EXERCISE BRIEF =
Print everything in the records exactly. Leave the pictures out.

INFORMATION GIVEN =
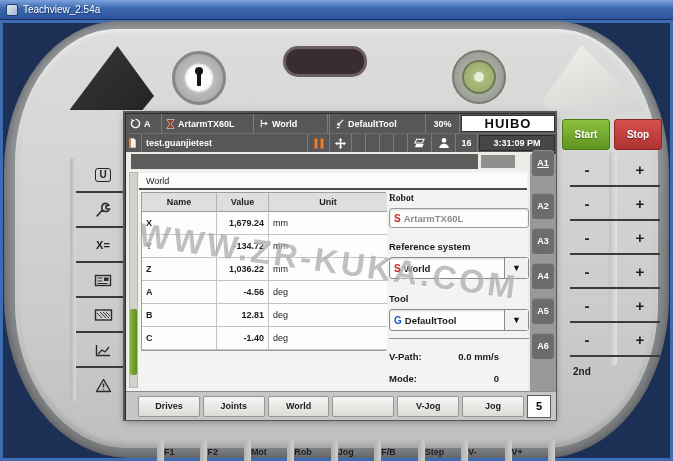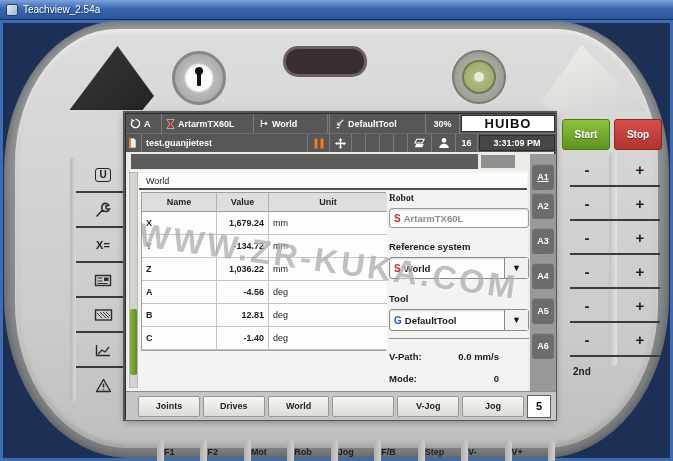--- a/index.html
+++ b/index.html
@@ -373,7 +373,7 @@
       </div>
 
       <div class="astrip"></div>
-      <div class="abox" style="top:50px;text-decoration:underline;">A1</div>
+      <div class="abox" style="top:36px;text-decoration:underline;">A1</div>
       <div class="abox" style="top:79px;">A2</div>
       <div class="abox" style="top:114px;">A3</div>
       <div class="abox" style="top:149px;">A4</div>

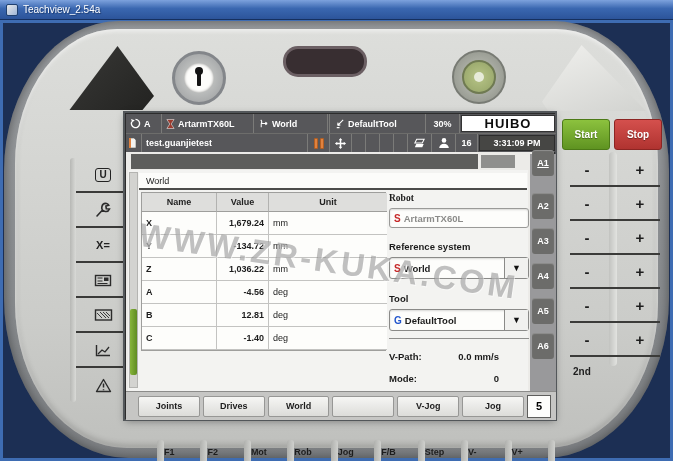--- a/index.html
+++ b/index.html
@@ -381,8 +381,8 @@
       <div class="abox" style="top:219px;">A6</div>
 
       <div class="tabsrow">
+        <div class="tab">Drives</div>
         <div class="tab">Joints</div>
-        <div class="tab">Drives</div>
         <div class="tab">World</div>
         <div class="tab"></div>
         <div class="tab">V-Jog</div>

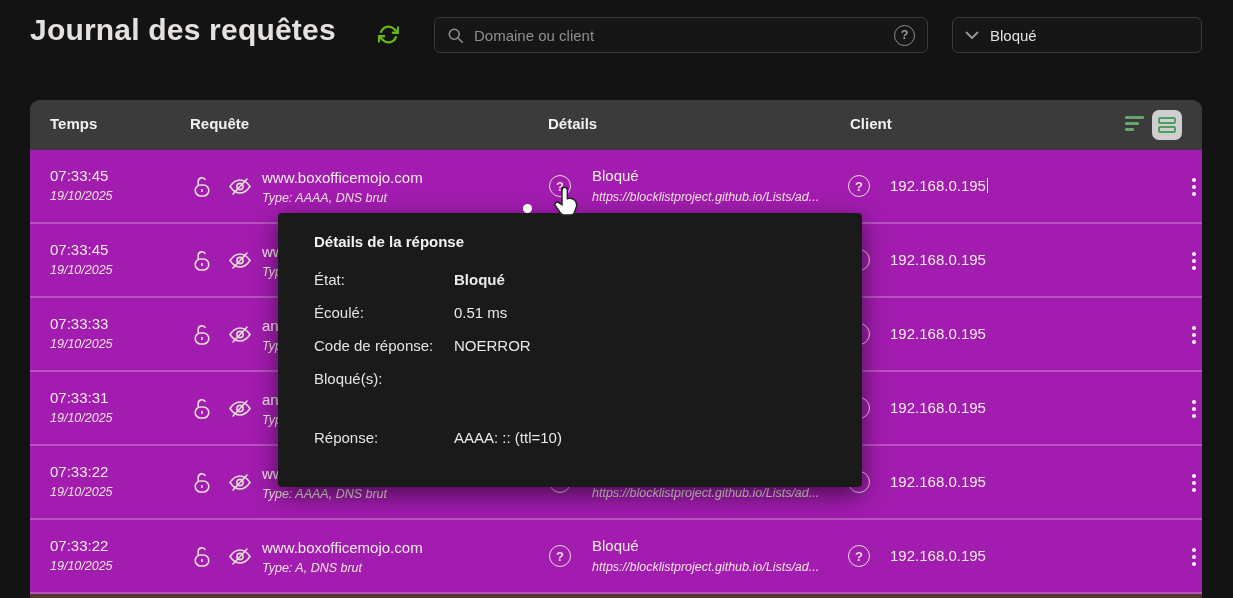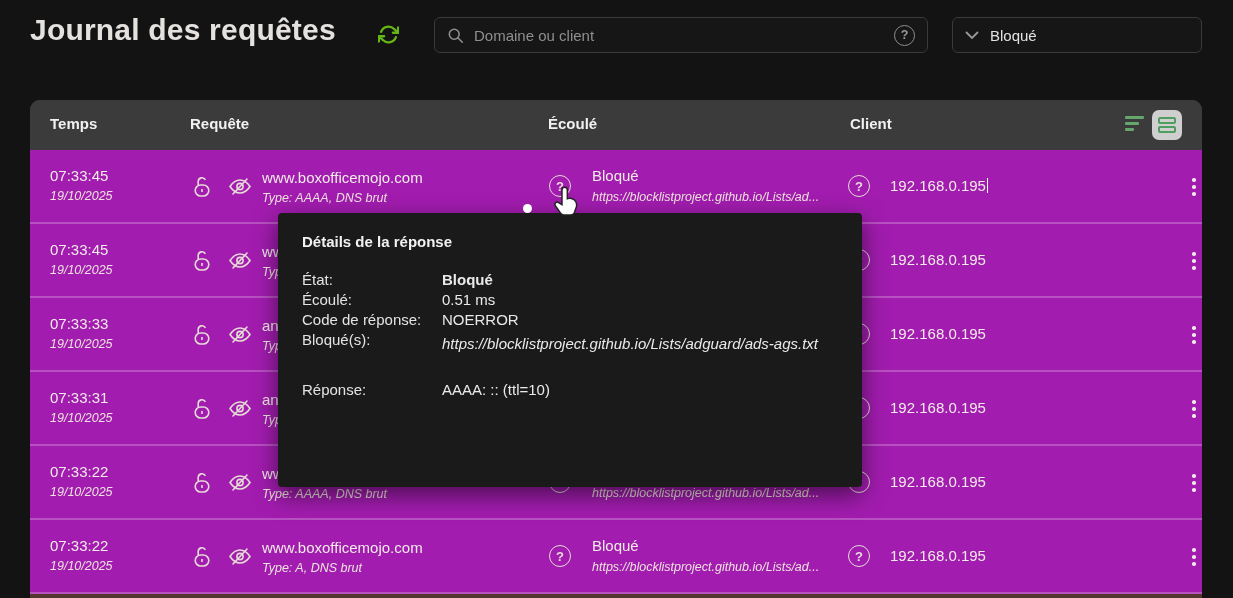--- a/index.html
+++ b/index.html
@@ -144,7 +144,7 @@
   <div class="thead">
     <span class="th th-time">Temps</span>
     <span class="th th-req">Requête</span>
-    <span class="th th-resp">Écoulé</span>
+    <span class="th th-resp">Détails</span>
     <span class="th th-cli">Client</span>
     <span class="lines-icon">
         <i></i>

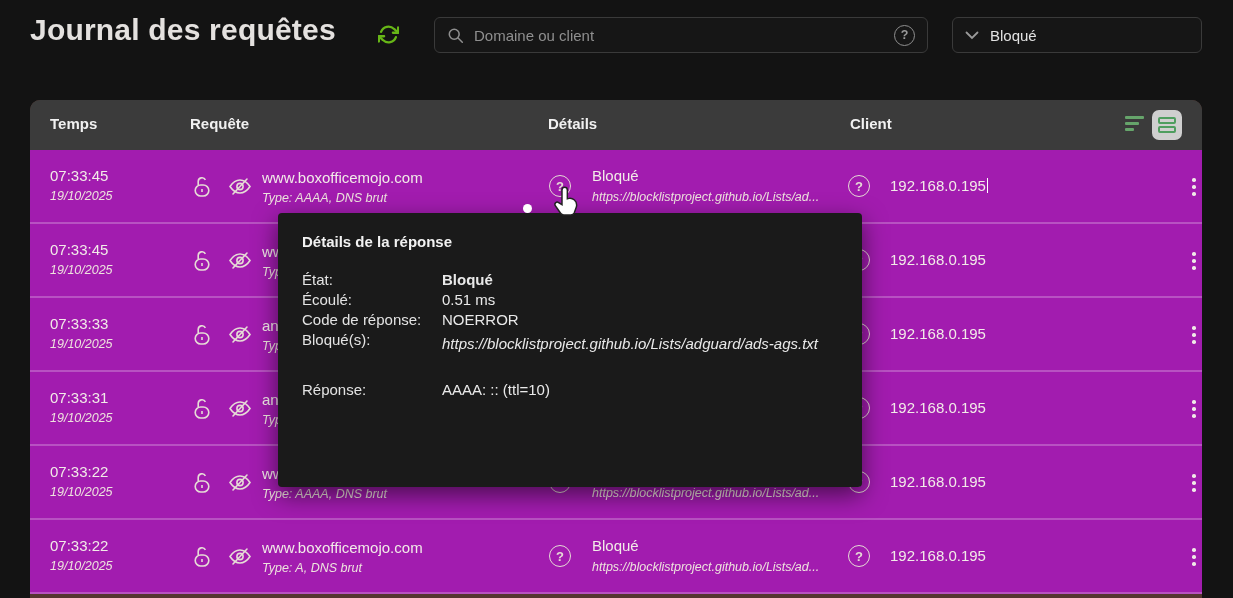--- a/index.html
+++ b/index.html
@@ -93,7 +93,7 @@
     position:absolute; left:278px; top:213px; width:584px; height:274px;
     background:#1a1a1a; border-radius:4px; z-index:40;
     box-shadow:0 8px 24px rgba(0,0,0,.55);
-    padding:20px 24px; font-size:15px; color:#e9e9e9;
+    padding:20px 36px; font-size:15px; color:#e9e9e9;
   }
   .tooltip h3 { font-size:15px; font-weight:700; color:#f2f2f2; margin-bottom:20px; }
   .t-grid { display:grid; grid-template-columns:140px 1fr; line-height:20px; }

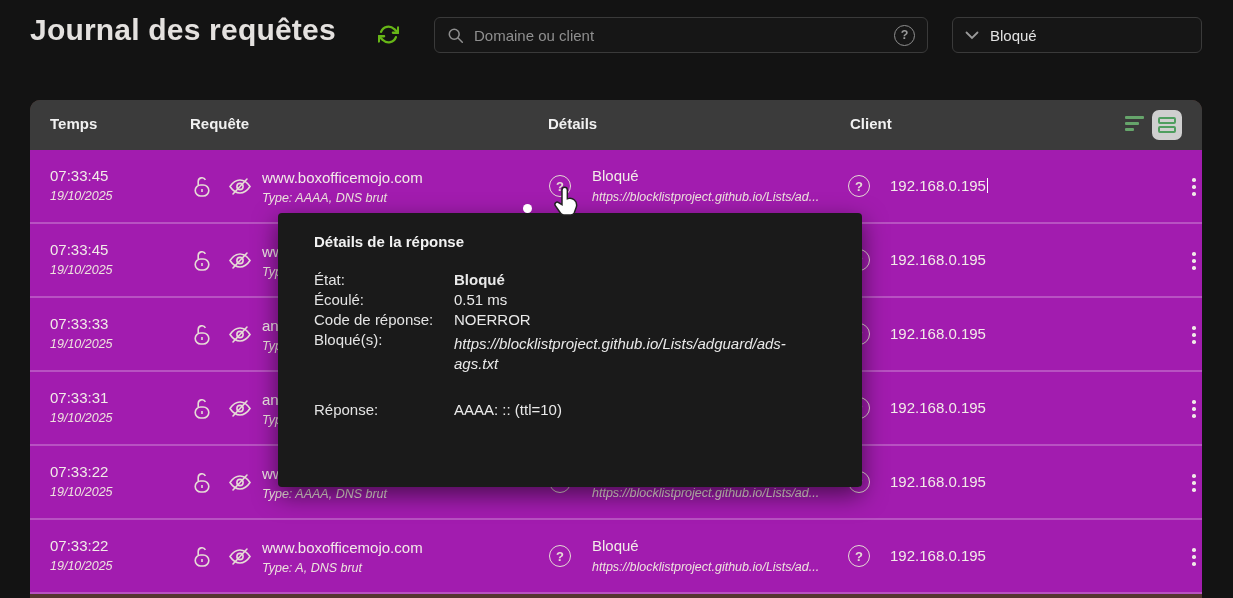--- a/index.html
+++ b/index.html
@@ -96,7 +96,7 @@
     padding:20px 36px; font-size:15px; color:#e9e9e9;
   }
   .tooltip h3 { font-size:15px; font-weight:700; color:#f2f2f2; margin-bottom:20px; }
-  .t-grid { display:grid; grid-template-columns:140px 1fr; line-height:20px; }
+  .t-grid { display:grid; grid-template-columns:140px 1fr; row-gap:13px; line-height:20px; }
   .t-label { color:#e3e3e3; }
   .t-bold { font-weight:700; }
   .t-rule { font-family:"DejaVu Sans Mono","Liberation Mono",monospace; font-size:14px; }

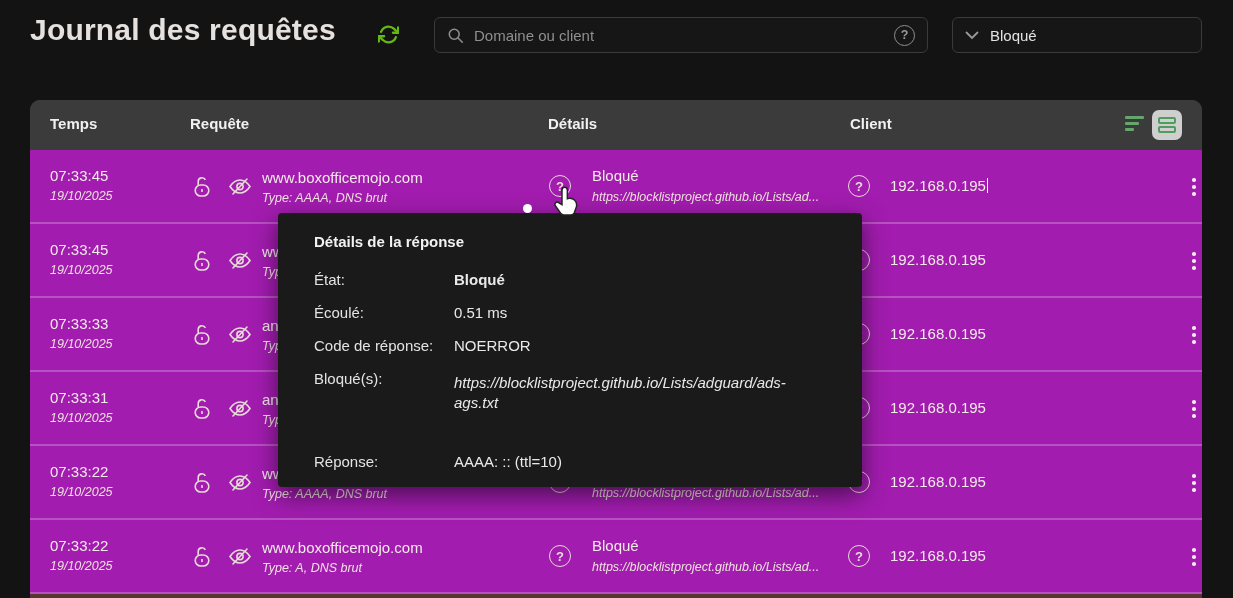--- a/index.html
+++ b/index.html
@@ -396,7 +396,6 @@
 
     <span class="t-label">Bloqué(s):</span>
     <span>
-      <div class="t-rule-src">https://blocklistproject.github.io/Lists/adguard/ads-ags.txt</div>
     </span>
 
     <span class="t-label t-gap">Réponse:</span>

FINISHED EXERCISE =
--- a/index.html
+++ b/index.html
@@ -373,7 +373,7 @@
       </div>
 
       <div class="astrip"></div>
-      <div class="abox" style="top:50px;text-decoration:underline;">A1</div>
+      <div class="abox" style="top:36px;text-decoration:underline;">A1</div>
       <div class="abox" style="top:79px;">A2</div>
       <div class="abox" style="top:114px;">A3</div>
       <div class="abox" style="top:149px;">A4</div>

--- a/index.html
+++ b/index.html
@@ -381,8 +381,8 @@
       <div class="abox" style="top:219px;">A6</div>
 
       <div class="tabsrow">
+        <div class="tab">Drives</div>
         <div class="tab">Joints</div>
-        <div class="tab">Drives</div>
         <div class="tab">World</div>
         <div class="tab"></div>
         <div class="tab">V-Jog</div>

--- a/index.html
+++ b/index.html
@@ -144,7 +144,7 @@
   <div class="thead">
     <span class="th th-time">Temps</span>
     <span class="th th-req">Requête</span>
-    <span class="th th-resp">Écoulé</span>
+    <span class="th th-resp">Détails</span>
     <span class="th th-cli">Client</span>
     <span class="lines-icon">
         <i></i>

--- a/index.html
+++ b/index.html
@@ -93,7 +93,7 @@
     position:absolute; left:278px; top:213px; width:584px; height:274px;
     background:#1a1a1a; border-radius:4px; z-index:40;
     box-shadow:0 8px 24px rgba(0,0,0,.55);
-    padding:20px 24px; font-size:15px; color:#e9e9e9;
+    padding:20px 36px; font-size:15px; color:#e9e9e9;
   }
   .tooltip h3 { font-size:15px; font-weight:700; color:#f2f2f2; margin-bottom:20px; }
   .t-grid { display:grid; grid-template-columns:140px 1fr; line-height:20px; }

--- a/index.html
+++ b/index.html
@@ -96,7 +96,7 @@
     padding:20px 36px; font-size:15px; color:#e9e9e9;
   }
   .tooltip h3 { font-size:15px; font-weight:700; color:#f2f2f2; margin-bottom:20px; }
-  .t-grid { display:grid; grid-template-columns:140px 1fr; line-height:20px; }
+  .t-grid { display:grid; grid-template-columns:140px 1fr; row-gap:13px; line-height:20px; }
   .t-label { color:#e3e3e3; }
   .t-bold { font-weight:700; }
   .t-rule { font-family:"DejaVu Sans Mono","Liberation Mono",monospace; font-size:14px; }

--- a/index.html
+++ b/index.html
@@ -396,7 +396,6 @@
 
     <span class="t-label">Bloqué(s):</span>
     <span>
-      <div class="t-rule-src">https://blocklistproject.github.io/Lists/adguard/ads-ags.txt</div>
     </span>
 
     <span class="t-label t-gap">Réponse:</span>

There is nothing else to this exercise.